Casual, relaxed comfort is the key word here, even for the dogs. Emy (who gets to sleep at the foot of the bed and whose name stands for Executive Mansion Youngest) and Daisy and Bud (who were adopted recently by the Edgars from the Springfield pound) are in their element-no constricting fences and the pond to boot.
The entire 2,500-square-foot house is light and airy, with a spacious, high-ceilinged living room-dining room area full of windows and a kitchen that looks out on birdfeeders and a hammock swinging between two trees. The hammock was last year`s Father`s Day gift from Elizabeth, 18 (a college sophomore), and Brad, 24 (in Washington, D.C., working for the Department of
Transportation).
There`s no television in the living room, just several places to curl up with a good book in front of the large stone fireplace.
Much of the furniture has been in their families for years, sometimes generations-their bedroom set originally was his family`s; twin beds and a dresser in daughter Elizabeth`s room belonged to Brenda`s grandmother; there`s a table from the early days of their marriage when they lived in Park Forest, a rocking chair from her grandmother, a cookie jar from his mother.
The cabin is also home to his Indian collections, which he is quick to say are from Illinois, not the Southwest: a pot unearthed near Canton, which he said dates from 1200 A.D., framed arrowheads and other artifacts.

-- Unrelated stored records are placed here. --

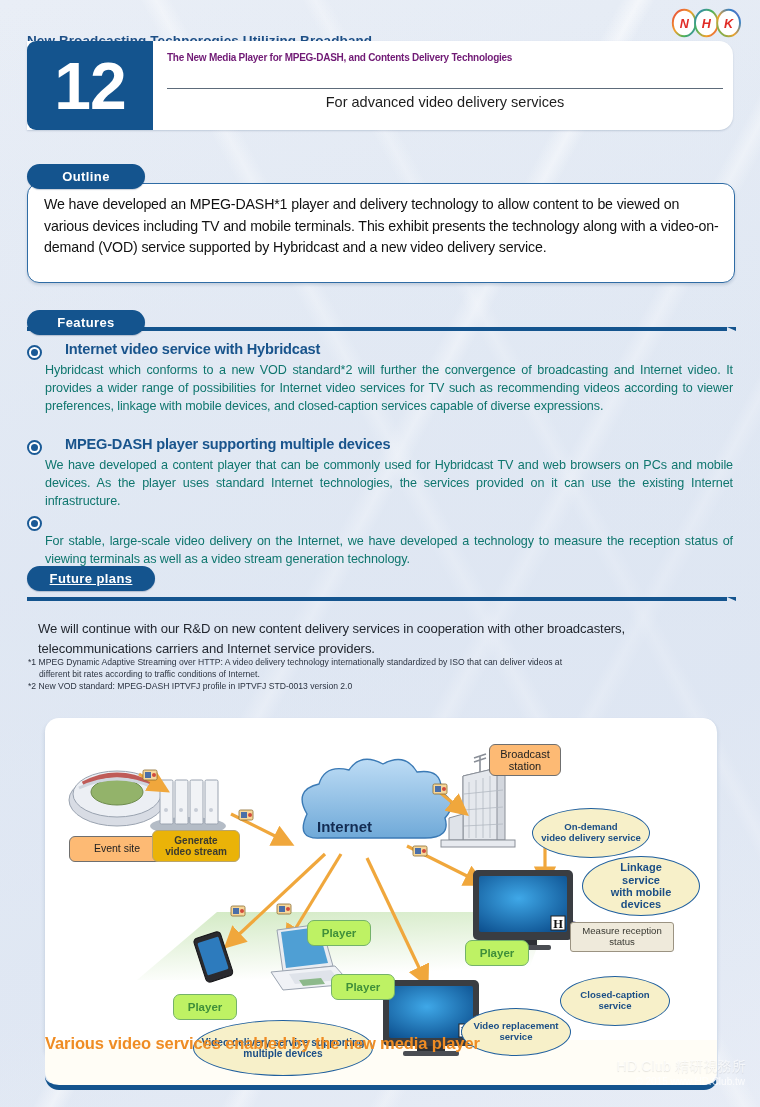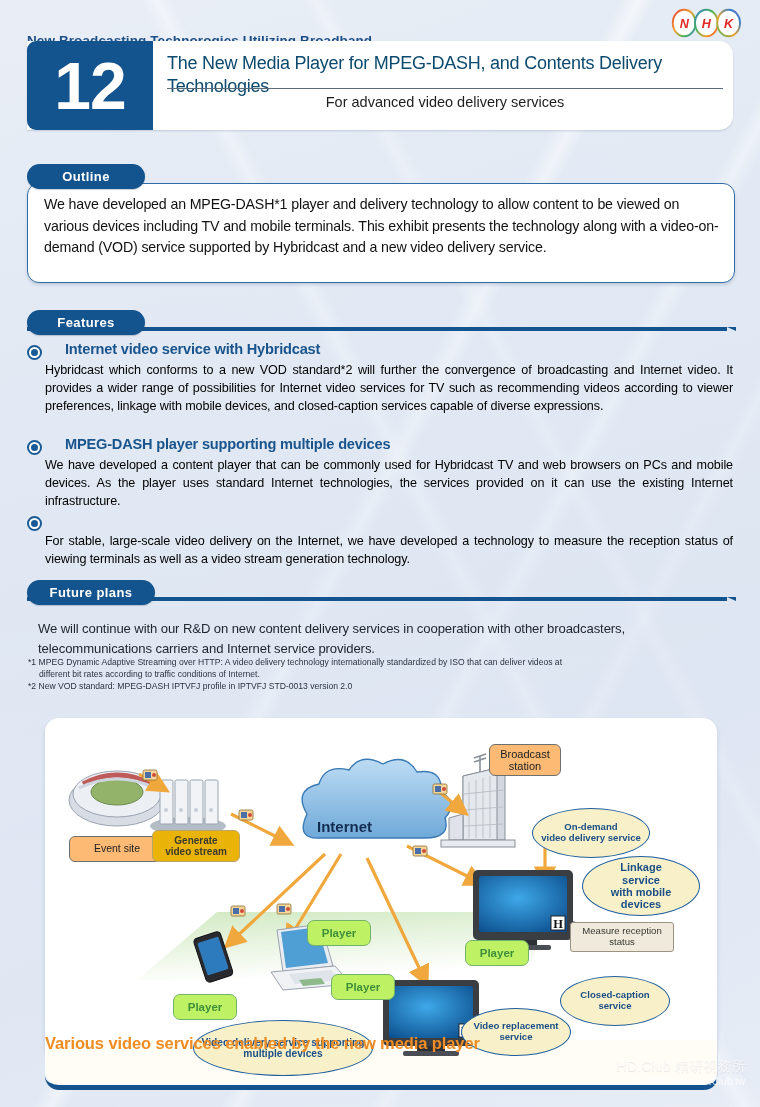--- a/index.html
+++ b/index.html
@@ -31,21 +31,21 @@
   
   .titlewrap{position:absolute;left:27px;top:41px;width:706px;height:96px;}
   .title-white{position:absolute;left:0;top:0;width:706px;height:89px;
     background:#ffffff;border-radius:0 14px 14px 0;box-shadow:0 1px 2px rgba(40,70,110,.20);}
   .numbox{position:absolute;left:0;top:0;width:126px;height:89px;background:#14548e;
     border-radius:9px 0 0 9px;}
   .numbox span{position:absolute;left:0;right:0;top:50%;transform:translateY(-50%);
     text-align:center;color:#fff;font-size:66px;font-weight:bold;line-height:1;
     font-family:"Liberation Sans",sans-serif;letter-spacing:-1px;}
   .title-main{position:absolute;left:140px;top:11px;width:556px;
-    font-size:18px;font-weight:normal;color:#0c4a6e;letter-spacing:-.25px;line-height:1.25;}
+    font-size:10px;font-weight:bold;color:#701a75;letter-spacing:-.25px;line-height:1.25;}
   .title-rule{position:absolute;left:140px;top:47px;width:556px;height:1px;background:#5d6b7a;}
   .title-sub{position:absolute;left:140px;top:53px;width:556px;text-align:center;
     font-size:14.5px;color:#1d1d1d;}
 
   
   .badge{position:absolute;height:25px;border-radius:13px;background:#14548e;
     color:#ffffff;font-size:13px;font-weight:bold;letter-spacing:.4px;
     display:flex;align-items:center;justify-content:center;z-index:4;
     box-shadow:0 1px 1px rgba(30,60,100,.25);}
   .rule{position:absolute;height:4px;background:#14548e;z-index:3;}
@@ -60,21 +60,21 @@
     font-size:14.2px;line-height:1.52;color:#111;letter-spacing:-.15px;}
 
   
   .feat{position:absolute;left:27px;width:706px;}
   .feat-head{display:flex;align-items:flex-start;gap:23px;}
   .bullet{flex:0 0 auto;width:11px;height:11px;border-radius:50%;
     border:2px solid #1a5a96;background:#fff;margin-top:4px;position:relative;}
   .bullet:after{content:"";position:absolute;left:2px;top:2px;width:7px;height:7px;
     border-radius:50%;background:#1a5a96;}
   .feat-title{font-size:14.6px;font-weight:bold;color:#19548c;letter-spacing:-.2px;}
-  .feat-body{margin:1px 0 0 18px;font-size:12.6px;line-height:1.44;color:#000000;
+  .feat-body{margin:1px 0 0 18px;font-size:12.6px;line-height:1.44;color:#0f766e;
     letter-spacing:-.1px;text-align:justify;}
 
   
   .future-text{position:absolute;left:38px;top:619px;width:692px;
     font-size:13.1px;line-height:1.5;color:#22272f;letter-spacing:-.1px;}
   .notes{position:absolute;left:28px;top:656px;width:700px;
     font-size:8.6px;line-height:1.42;color:#2b3340;}
   .notes .n-ind{display:block;padding-left:11px;}
 
   
@@ -183,21 +183,21 @@
     <div class="feat-body">We have developed a content player that can be commonly used for Hybridcast TV and web browsers on PCs and mobile devices. As the player uses standard Internet technologies, the services provided on it can use the existing Internet infrastructure.</div>
   </div>
 
   <div class="feat" style="top:512px;">
     <div class="feat-head">
       <div class="bullet"></div>
     </div>
     <div class="feat-body">For stable, large-scale video delivery on the Internet, we have developed a technology to measure the reception status of viewing terminals as well as a video stream generation technology.</div>
   </div>
 
-  <div class="badge" style="left:27px;top:580px;width:128px;">Future plans</div>
+  <div class="badge" style="left:27px;top:566px;width:128px;text-decoration:underline;">Future plans</div>
   <div class="rule" style="left:27px;top:597px;width:700px;"></div>
   <div class="future-text">We will continue with our R&amp;D on new content delivery services in cooperation with other broadcasters, telecommunications carriers and Internet service providers.</div>
 
   <div class="notes">
     <span>*1 MPEG Dynamic Adaptive Streaming over HTTP: A video delivery technology internationally standardized by ISO that can deliver videos at</span>
     <span class="n-ind">different bit rates according to traffic conditions of Internet.</span>
     <span style="display:block">*2 New VOD standard: MPEG-DASH IPTVFJ profile in IPTVFJ STD-0013 version 2.0</span>
   </div>
 
   <div class="diagram"></div>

A television set and a large sectional sofa that was in their family room before they moved to the Executive Mansion are in the lower level; two bedrooms and a small office with a big rolltop desk are on the second floor.
The Edgars can talk about almost every piece of furniture, quilt, picture and accessory-where it came from and how long they`ve had it.
”That couch is one of the few new things Brenda has gotten since we got married,” Edgar said, pointing to the buttery soft leather sofa in the living room. ”It was our anniversary gift to each other.”
Their 25th wedding anniversary this year helps explain why this place-whatever they name it-is important.
They were planning to go to Austria. Part of their itinerary included a stay at a former palace, where Edgar had arranged for an orchestra to perform a private concert for the two of them.
”I thought it would be very special for us, and it was going to be a surprise for Brenda,” he said. That was the week of the Chicago flood. ”We didn`t go.”
”I was packed, ready to leave,” she said. ”We kept saying, `Should we go? Shouldn`t we go?` Of course we couldn`t; Jim had to be here.”
Laid back, kick-off-the-shoes vacations just haven`t been part of their lives for a long time.
”If we had a vacation, I`d just like to go somewhere and stay in one place for a few days,” she said. ”We do a lot of packing and unpacking. We`re dashing places.
”When we come here, we just have a little overnight bag. And there is this peace.”
It`s not quite all finished yet, she said. Some of the pictures don`t look quite right where they are, the mantle needs a little more color, odds and ends-”but then you never really finish, do you?”
But when it is pretty much finished, will they do much entertaining at their log cabin?
They look at each other.
”I don`t really plan to,” he said.
”My intent is to keep this for our family,” she said. ”We need this for us.”